Talk:Generalized minimal residual method

WikiProject Mathematics (Rated C-class, Mid-importance)
This article is within the scope of WikiProject Mathematics, a collaborative effort to improve the coverage of Mathematics on Wikipedia. If you would like to participate, please visit the project page, where you can join the discussion and see a list of open tasks.
Mathematics rating:
 C Class
 Mid Importance
Field:  Algebra

Why Krylov subspace?

It isn't clear to me why the Krylov subspace makes a good basis for the solution. —Ben FrantzDale 20:43, 19 January 2007 (UTC)

Are you asking why the Krylov subspace is a good subspace, or why a particular basis for the Krylov subspace is good? -- Jitse Niesen (talk) 06:30, 22 January 2007 (UTC)
I'm asking why the Krylov subspace is good. When I first heard about GMRES, I immediately thought of the power iteration algorithm for finding eigenvalues. That makes me think the Krylov subspaces will contain the directions that “matter most” for approximating the range of the operator, and since it will approximate eigenvectors it would also contain directions that “matter most” for the domain of the operator. Is that intuition reasonable? On the other hand, the fact that power iterations converge on the principle eigenvecctor makes it seem like the Krylov subspaces will basically igore the low-eigenvalue directions. (Perhaps that's tha good thing.) —Ben FrantzDale 13:17, 22 January 2007 (UTC)
Actually, I don't know that much about iterative methods, but I'll give your interesting question a try. Firstly, I think the Krylov subspace is a fairly natural space to consider; it's easy to construct and uses the problem data. The second argument is emperical: the method works. I think this is not a satisfactory answer, so if you ever find something better please let me know.
You're right that there is a connection with power iteration.
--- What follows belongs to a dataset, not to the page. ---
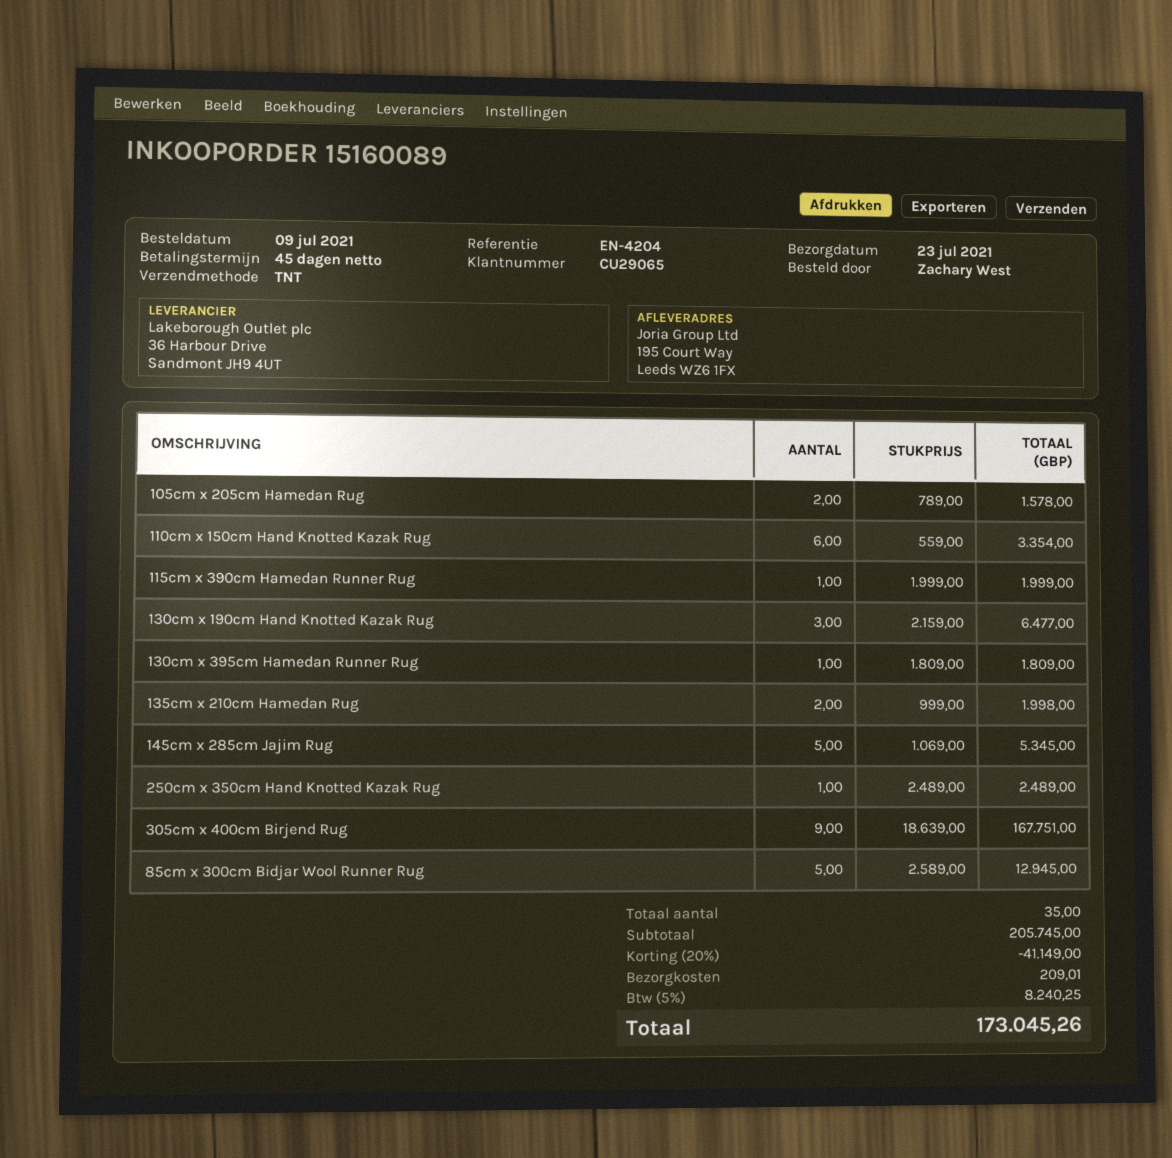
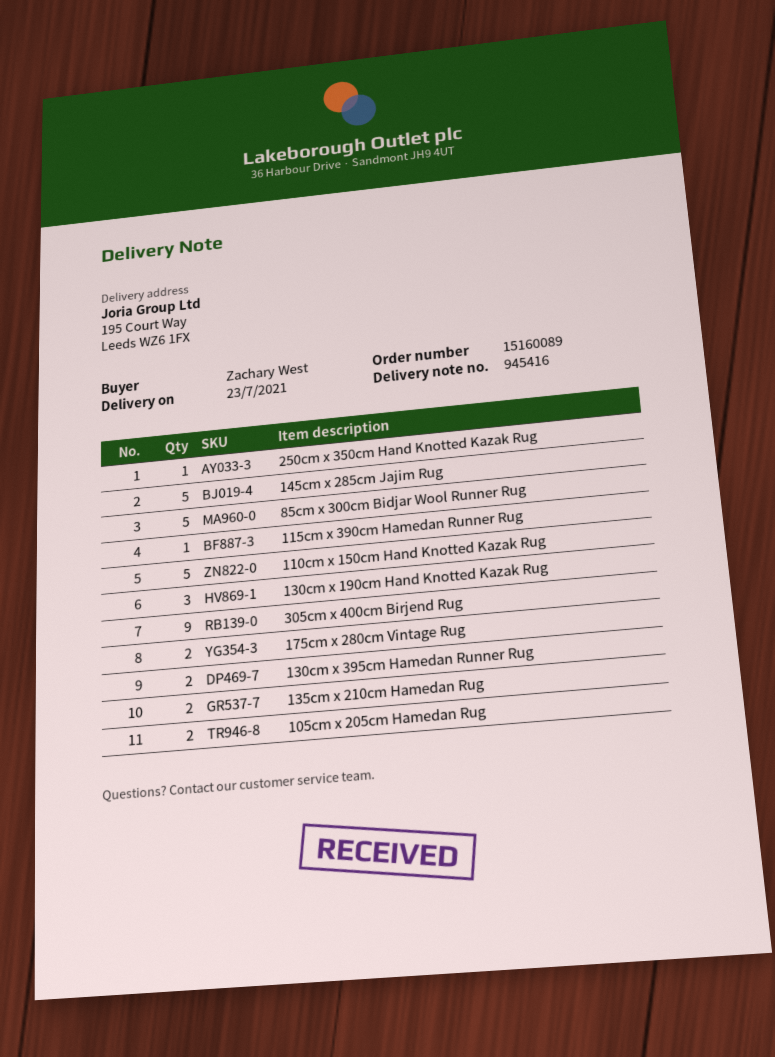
110cm x 150cm Hand Knotted Kazak Rug: 6 -> 5
130cm x 395cm Hamedan Runner Rug: 1 -> 2
175cm x 280cm Vintage Rug: none -> 2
Krylov methods indeed concentrate on the extremal eigenvalues (not just the largest eigenvalue, as power iteration, but also the small eigenvalues). Compare with the formula for the speed of convergence when the matrix is positive definite: it depends on the smallest and largest eigenvalues. -- Jitse Niesen (talk) 01:41, 23 January 2007 (UTC)
Thanks for the comment. I think I found an answer: If I wanted to construct an approximate solution, x, to ${\displaystyle Ax=b}$, I would want to do it with the eigenvectors of A, starting with the eigenvector with the largest eigenvalue, and going on in descending order. It appears that GMRES approximates this in that the Krylov subspace will quickly head off towards those principle eigenvectors and will eventually span the entire space. According to Arnoldi iteration:
The resulting vectors are a basis of the Krylov subspace, ${\displaystyle {\mathcal {K}}_{n}}$. We may expect the vectors of this basis to give good approximations of the eigenvectors corresponding to the ${\displaystyle n}$ largest eigenvalues, for the same reason that ${\displaystyle A^{n-1}b}$ approximates the dominant eigenvector.
So that basically answers the question.
Two things stood out for me as points of confusion. First, the idea of constructing an input to A out of the output of A seemed unnatural. (I'm thinking in terms of mechanics, so the output might be force when the input is position, making it extra counterintuitive.) Second, it seems like the solution will depend on the initial guess. If it is orthogonal to some of the eigenvectors, won't those eigenvectors never be seen in the result? (That is highly unlikely, I guess, but it could happen in theory, right? I suppose it's more likely when the matrix is ill-conditioned.) —Ben FrantzDale 03:45, 23 January 2007 (UTC)
Suppose A is non-singular. Take the characteristic polynomial c(x). By Caylay-Hamilton, c(A)=0, and c(0)=+-det(A). So it is
${\displaystyle A(c_{1}+c_{2}A+\ldots +A^{n-1})=-c_{0}=(-1)^{n-1}\det(A)}$.
From this a formula for the inverse matrix and thus a formula for the solution results
${\displaystyle A^{-1}={\frac {(-1)^{n-1}}{\det(A)}}(c_{1}+c_{2}A+\ldots +A^{n-1})}$.
That is, if there is a solution x to Ax=b, then it is a linear combination of b,Ab,AAb,... This proves the theoretical correctness of the algorithm and also shows why this particular Krylow space is used.
For the input-output-question one has to assume that some rescaling by an invertible matrix took place so that all entries are of the same unit or, after cancelling it out, are unitless.--LutzL 12:49, 21 September 2007 (UTC)
The main reason for using the Krylov subspace is that you have the residuals for all the Krylov subspace vectors already available from the previous iterations. So forming the minimum residual linear combination is very cheap (especially if you're using a limited history). Basically, it's just re-using the information already calculated previously to a maximum degree, and by this increasing the efficiency of the preconditioner (you can easily see where it went wrong and actually increased the residual norm!). That's all.141.70.179.56 (talk) —Preceding undated comment added 21:25, 28 March 2011 (UTC).

Pseudocode

I'm confused by the pseudocode. First, c and s are never initialized. Second, there seems to be no convergence criteria. So, is this to find the exact x after all n steps? If so, what good is it? JefeDeJefes 20:49, 17 January 2007 (UTC)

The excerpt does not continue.